Ingredients:
- 2 lbs boneless skinless chicken thighs, cut into 1.5-inch chunks
- 1 lb Yukon Gold potatoes, cubed
- 3 large carrots, peeled and sliced into 0.5-inch coins
- 2 ribs celery, diced
- 1 large yellow onion, finely chopped
- 4 cloves garlic, minced
- 1 cup frozen sweet peas
- 3 cups chicken bone broth
- 0.5 cup dry white wine
- 2 tsp dried thyme
- 1 tsp dried rosemary, crushed
- 2 bay leaves
- 1 tbsp Worcestershire sauce
- 0.5 cup heavy cream
- 2 tbsp cornstarch
- 2 tbsp water
- 1 tsp salt
- 0.5 tsp black pepper
Instructions:
- In a large skillet over medium-high heat, brown the 2 lbs of chicken thigh chunks in a splash of oil for 2–3 minutes per side to develop a golden-brown crust. Transfer the chicken to the slow cooker.

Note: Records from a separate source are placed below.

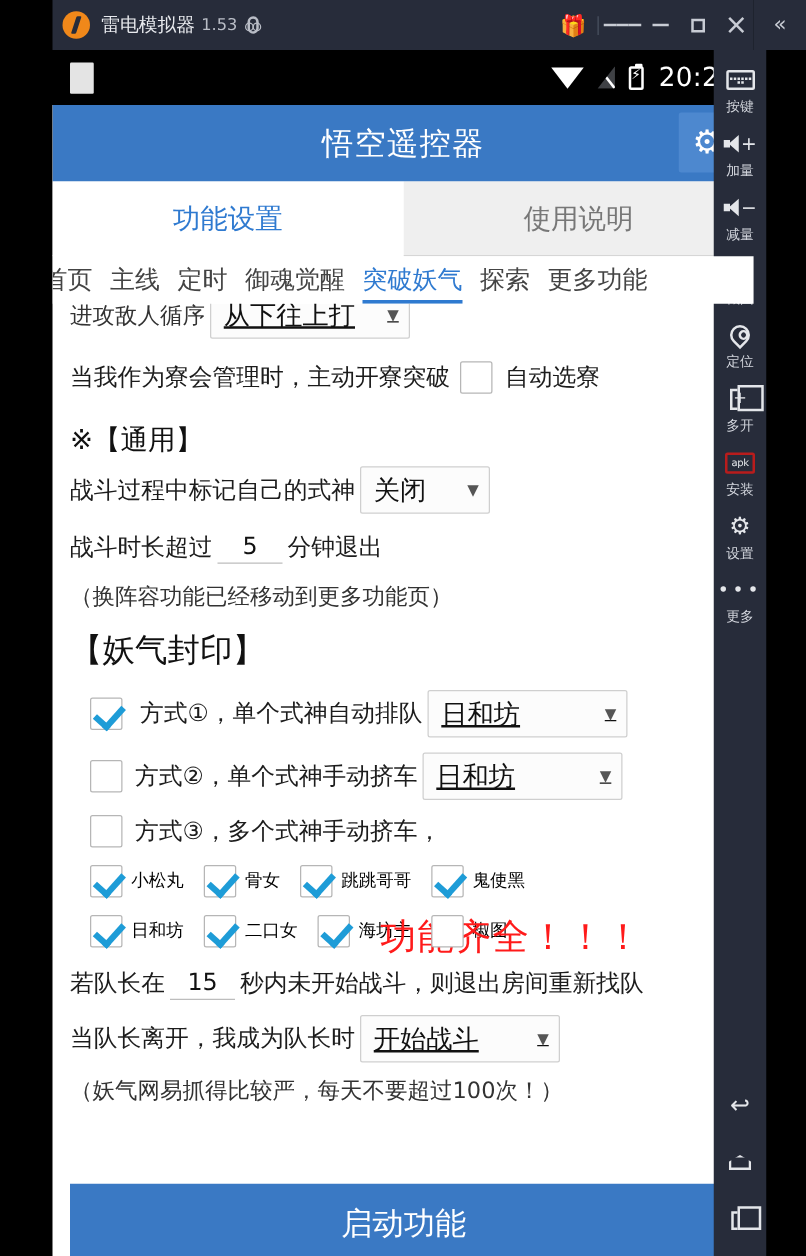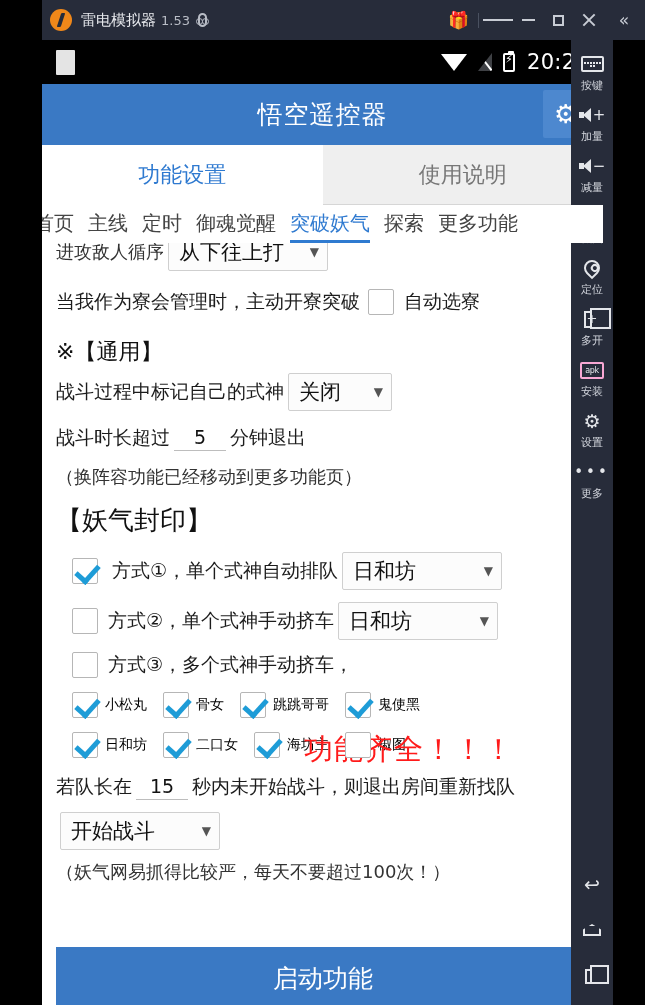"从下往上打" .select.wide { text-decoration: none -> underline }
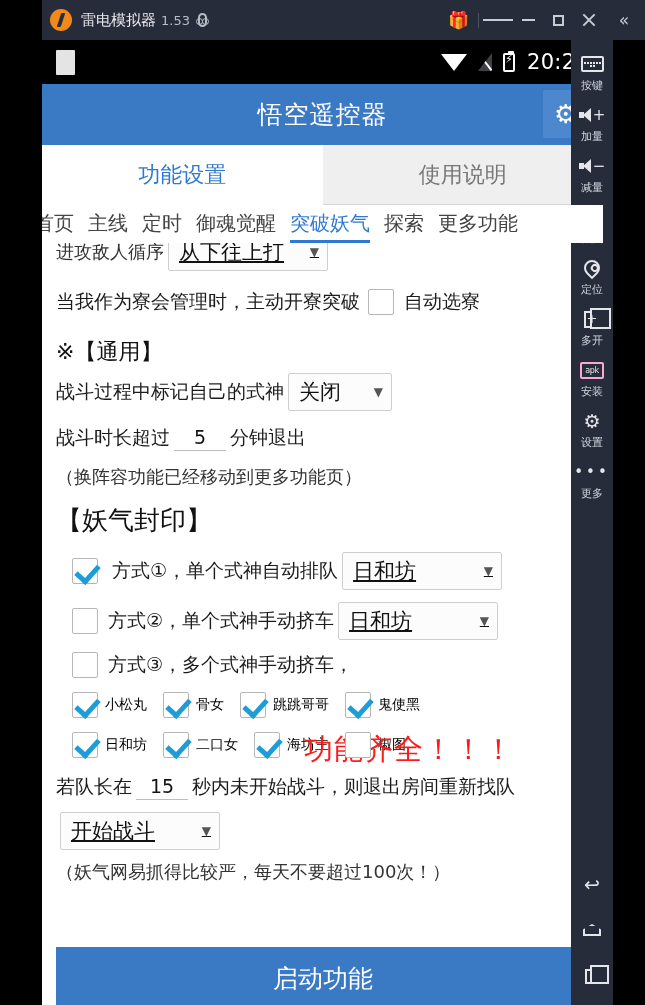"apk" .apk { border: 2px solid #f9a8d4 -> 2px solid #b91c1c }
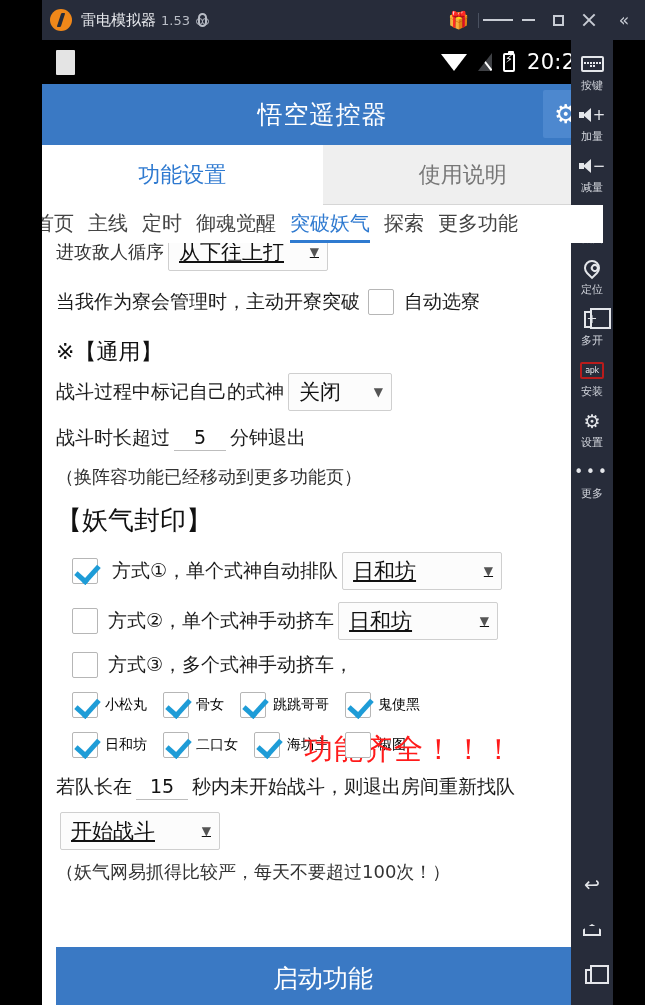"当队长离开，我成为队长时" span.label { html: none -> <span>当队长离开，我成为队长时</span> }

- In the same skillet, sauté the onion, 4 cloves of garlic, 3 sliced carrots, and 2 ribs of diced celery for 5 minutes. Cook until the onions are translucent and fragrant.
- Pour 0.5 cup dry white wine into the skillet to deglaze, scraping the bottom to release the fond. Pour this entire aromatic liquid into the slow cooker.
- Add the 1 lb of cubed Yukon Gold potatoes, 3 cups chicken bone broth, 2 tsp dried thyme, 1 tsp crushed rosemary, 2 bay leaves, and 1 tbsp Worcestershire sauce to the pot. Stir gently to combine.
- Cover and cook on Low for 6 hours (or High for 4 hours). Cook until the chicken is tender and vegetables are soft.
- 30 minutes before serving, whisk together the cornstarch and 2 tablespoons of water to create a slurry. Stir the slurry, heavy cream, and 1 cup frozen sweet peas into the stew.
- Cover and cook for the remaining 30 minutes. Remove bay leaves, season with 1 tsp salt and 0.5 tsp black pepper to taste, and serve.